The digital question mark

Everyone I know loves comic shops.  Everyone I know who makes comics, especially creator-owned comics, is hurting, financially.  EVERYONE is bleeding, its a bad time.  So to what extent does digital as a publishing format represent an additional revenue stream, one on top of print sales through shops, one that can ease some of the suffering?

Don’t know.  No one knows, because we aren’t seeing true sales numbers yet.  No one’s figured out what the magic price point is, because none of the big players have taken the risk and offered a 99 cent comic, or a 1.99 comic, etc., in a meaningful way.  The price point is being kept artificially high out of deference to our retail partners.  The price that fair-minded readers WANT to buy digital comics at is starkly different from what’s they are currently set at.

Over the last few days Dark Horse was compelled to clarify what their digital plan was, in terms of pricing, correcting the perception that their comics would be sold digitally at 1.99, much less than the print versions.  I have access to the CBIA, a retailers forum, and the pushback was intense, and included overt threats of drastically lowered orders and even total boycotts of the line.  Did I mention everyone is bleeding?  I get the frustration.  But here’s the thing, speaking for myself:

I’ve had series cancelled recently.  I’ve had pitches rejected for financial reasons.  I’ve seen my editors laid off. I’ve taken page rate cuts (a LOT of us have).  My income from royalties have dropped.  Most comic shops don’t carry my books.  I have very good reasons to suspect my career in comics may be drastically reduced in the near future. Things just plain suck, but I’ve taken these hits, figuring that everyone else is having hard times too.  I don’t mind bleeding a little, and one ray of hope has been digital, the potential it has to maybe, just maybe, keep some of us going through these lean times.  But like I said, we can never explore that potential to even just see if its there, as long as current pricing stay locked in.
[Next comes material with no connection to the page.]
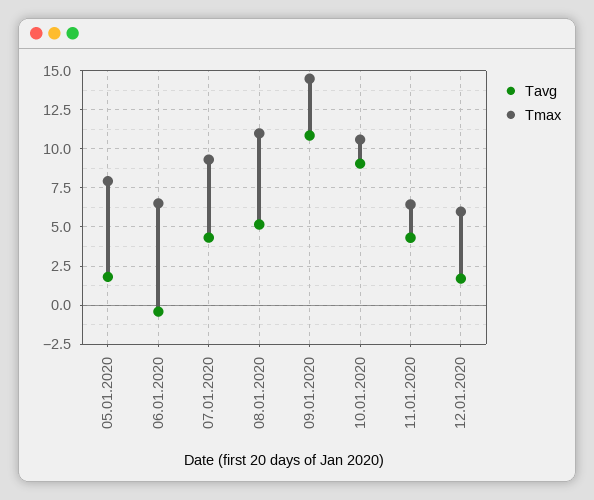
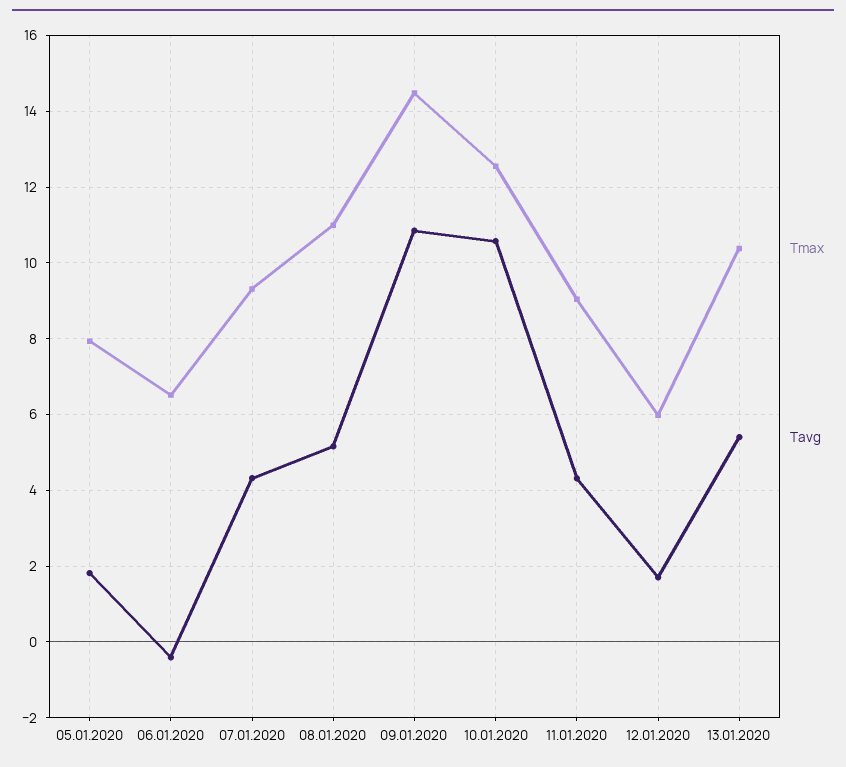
Tavg, 10.01.2020: 9 -> 10.6
Tmax, 10.01.2020: 10.5 -> 12.6
Tmax, 11.01.2020: 6.5 -> 9
Tmax, 13.01.2020: none -> 10.4
Tavg, 13.01.2020: none -> 5.4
So I’ll have to bleed a little more so that others can bleed a little less.  The problem with that, to really keep abusing this metaphor, is that eventually I’ll just keel over and die from it.

No sane creator, or publisher, wants to see comic shops hurt.  We all have emotional connections to them, to the idea of them, and we count owners and employees as personal friends.  We aren’t looking for digital to steal customers away from shops, but rather to be an additive thing, to be an additional source of income.  To simply switch a current print consumer to a digital consumer does not solve any problems!  It benefits no one at all.  It will not save us.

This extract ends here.